Au cours d'une plaidoirie où il aura surtout tenté d'insuffler le doute dans la tête des jurés, M e Ronan Appéré a estimé qu'il s'agissait de « la parole de l'un contre la parole de l'autre », estimant qu'il n'y avait aucune preuve matérielle contre son client.
Sur le fond, l'avocat brestois n'a pas tort. En 2006, la plaignante âgée de 25 ans a porté plainte pour au moins cinq viols commis dans le garage du grand-père, entre 1988 et 1991, de ses sept à dix ans. Aucun élément ni témoignage n'étayent sa thèse. Certes, il a reconnu les faits à l'issue de sa quatrième audition en garde à vue, mais il s'est ensuite ravisé pour garder la même ligne de conduite.
« On a exhumé le passé »
Restent ces faits, vieux de plus de vingt ans, pourtant prescrits mais qui ont lourdement pesé dans la balance : le viol de ses trois filles jusqu'à leurs 17 ans.
Ces révélations, reconnues par le patriarche, ajoutées aux accusations de trois autres de ses petites-filles qui évoquent des agressions ou exhibitions sexuelles entre 1983 et 1986, n'ont pas manqué d'interpeller M e Appéré.
« On a exhumé le passé, on est revenu trente ans en arrière pour planter le décor », s'est-il offusqué.

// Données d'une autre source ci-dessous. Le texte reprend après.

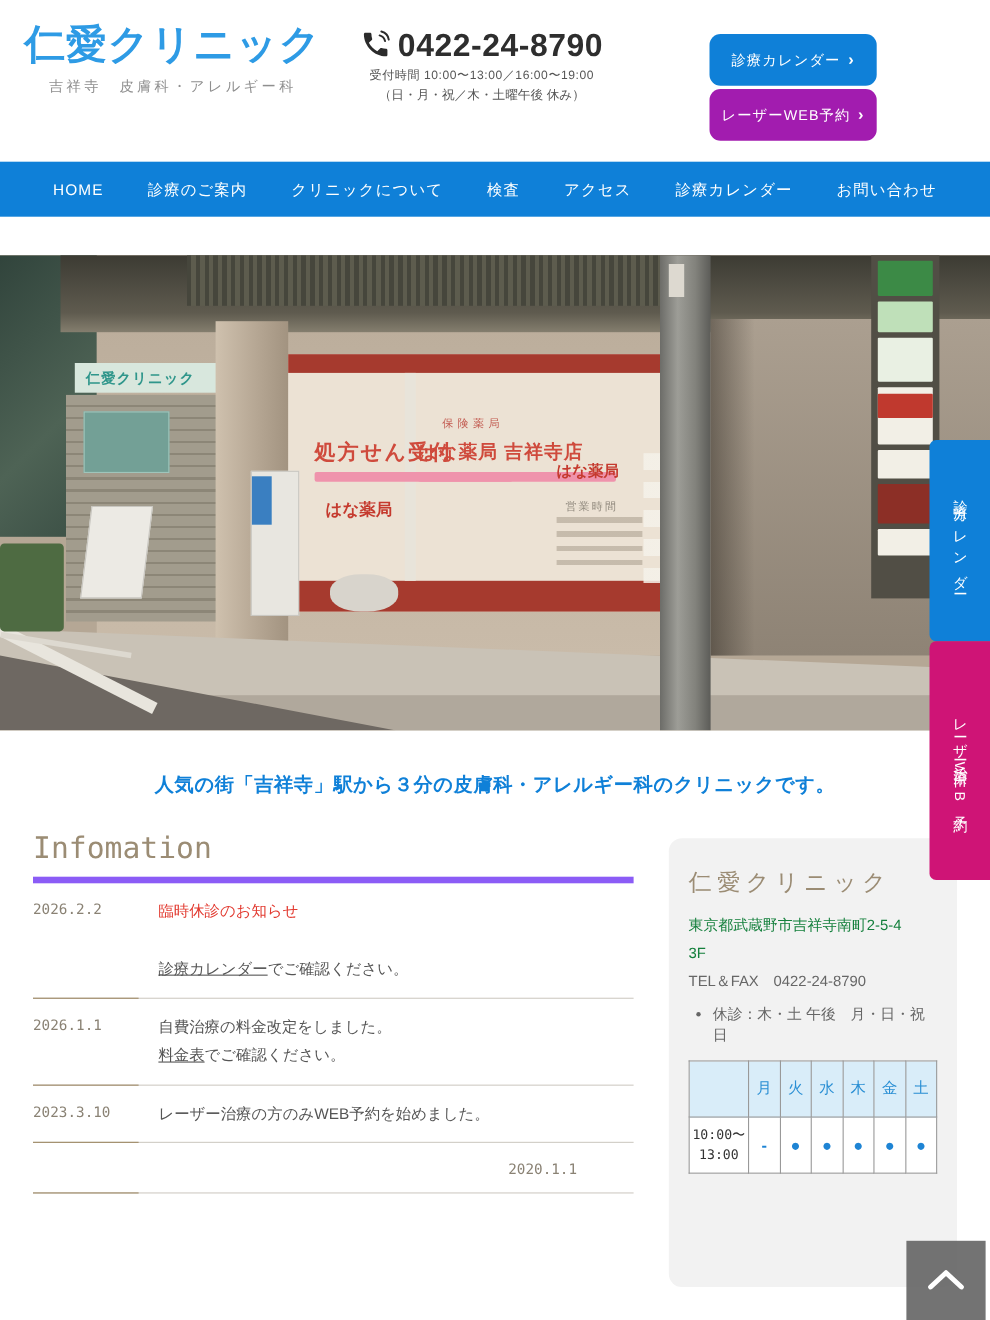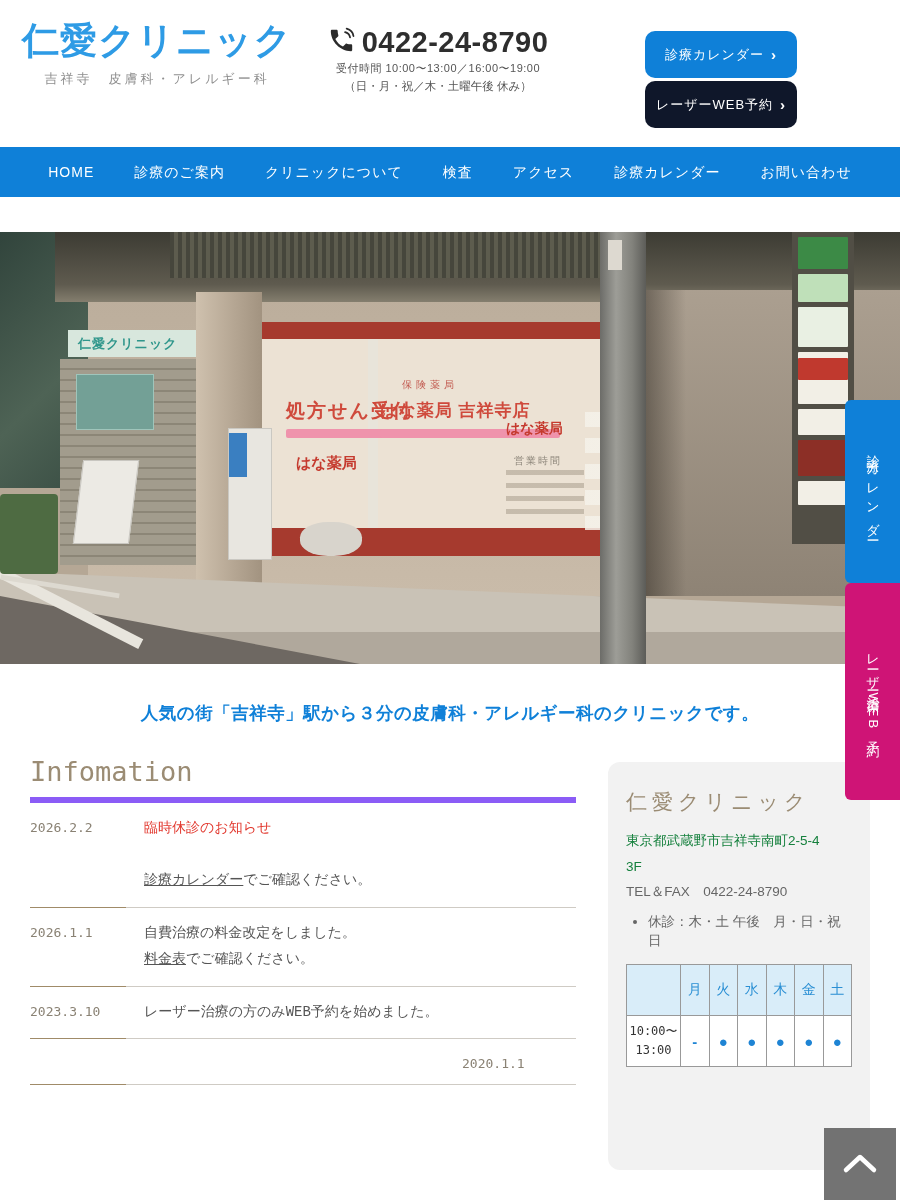--- a/index.html
+++ b/index.html
@@ -14,21 +14,21 @@
   .logo-sub { margin-top:4px; text-align:center; font-size:13px; color:#8f8f8f; letter-spacing:3px; }
   .phone { position:absolute; left:318px; top:26px; width:240px; text-align:center; }
   .phone-row { display:flex; align-items:center; justify-content:center; gap:7px; }
   .phone-number { font-size:29px; font-weight:bold; color:#2e2e2e; letter-spacing:0.5px; }
   .phone-hours { margin-top:2px; font-size:11px; color:#555; letter-spacing:0.5px; }
   .phone-closed { margin-top:3px; font-size:11.5px; color:#555; }
   .hdr-buttons { position:absolute; left:645px; top:31px; width:152px; display:flex; flex-direction:column; gap:3px; }
   .hdr-btn { height:47px; border:none; border-radius:10px; color:#fff; font-size:13px; letter-spacing:1px;
              display:flex; align-items:center; justify-content:center; gap:7px; cursor:pointer; font-family:inherit; }
   .btn-blue { background:#0f80d8; }
-  .btn-pink { background:#0f172a; }
+  .btn-pink { background:#a21caf; }
   .hdr-btn .chev { font-size:15px; font-weight:bold; }
 
   
   .nav { position:absolute; top:147px; left:0; width:900px; height:50px; background:#0f80d8;
          display:flex; align-items:center; justify-content:center; }
   .nav-item { color:#fff; font-size:14px; letter-spacing:1px; padding:0 20px; line-height:50px; cursor:pointer; white-space:nowrap; }
 
   
   .hero { position:absolute; top:232px; left:0; width:900px; height:432px; overflow:hidden; background:#b5a795; }
   .hero * { position:absolute; }
@@ -101,21 +101,21 @@
   .news { position:absolute; left:30px; top:756px; width:546px; }
   .news-heading { font-family:"DejaVu Sans Mono","Liberation Mono",monospace; font-size:27px; font-weight:normal;
                   color:#9b8c74; padding-bottom:10px; border-bottom:6px solid #8b5cf6; }
   .news-item { display:flex; position:relative; padding:13px 0;justify-content:flex-end; }
   .news-item + .news-item, .news-end { border-top:1px solid #cfcbc4; }
   .news-end { position:relative; height:0; }
   .news-item + .news-item::before, .news-end::before { content:""; position:absolute; left:0; top:-1px;
                   width:96px; height:1px; background:#a08b68; }
   .news-date { width:114px; flex-shrink:0; font-family:"DejaVu Sans Mono","Liberation Mono",monospace;
                font-size:13px; color:#8a8274; padding-top:4px; }
-  .news-body { flex:1; font-size:14px; color:#555; line-height:1.85;font-family:Liberation Mono, monospace; }
+  .news-body { flex:1; font-size:14px; color:#555; line-height:1.85; }
   .news-title-red { color:#e23a30; }
   .news-link { color:#555; text-decoration:underline; cursor:pointer; }
   .gap-top { margin-top:26px; }
   .news-big-red { color:#e23a30; font-size:18px; font-weight:bold; letter-spacing:1px; line-height:1.5; }
 
   
   .card { position:absolute; left:608px; top:762px; width:262px; height:408px; background:#f2f2f2;
           border-radius:12px; padding:26px 18px 0 18px; z-index:5; }
   .card-name { font-size:21px; color:#9b8c74; letter-spacing:5px; font-weight:normal; }
   .card-addr { margin-top:12px; font-size:13.5px; color:#15803d; line-height:1.9; }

Puis, se tournant vers son client : « Vous avez été dégueulasse avec vos filles, odieux, lamentable, personne ne peut vous pardonner. Mais vous n'êtes pas là pour ça ».
La grand-mère
ne croit pas sa petite-fille
« Ce contexte pèse lourdement, il a passé sa vie à tromper tout le monde et il ne changera jamais », estime l'avocate générale Françoise Mariaux.
Aux insinuations de la défense laissant entendre que la jeune femme pourrait avoir été guidée dans sa démarche, l'avocate de la partie civile a coupé court. « Elle ne reprend pas le flambeau de sa mère ou de ses tantes, elle protège sa fille de cet homme qui n'est pas un gentil grand-père mais un pédophile pervers ».
Le coup de massue aura été porté par la femme de l'accusée. Cette mère qui, en 1983, n'avait rien fait après les révélations de ses filles. Cette grand-mère qui, hier à la barre, a indiqué ne pas croire sa petite-fille, laissant cette dernière en pleurs. Avant de se réfugier dans un mutisme total, le rompant seulement pour confirmer qu'elle aimait encore son mari, incarcéré depuis deux ans.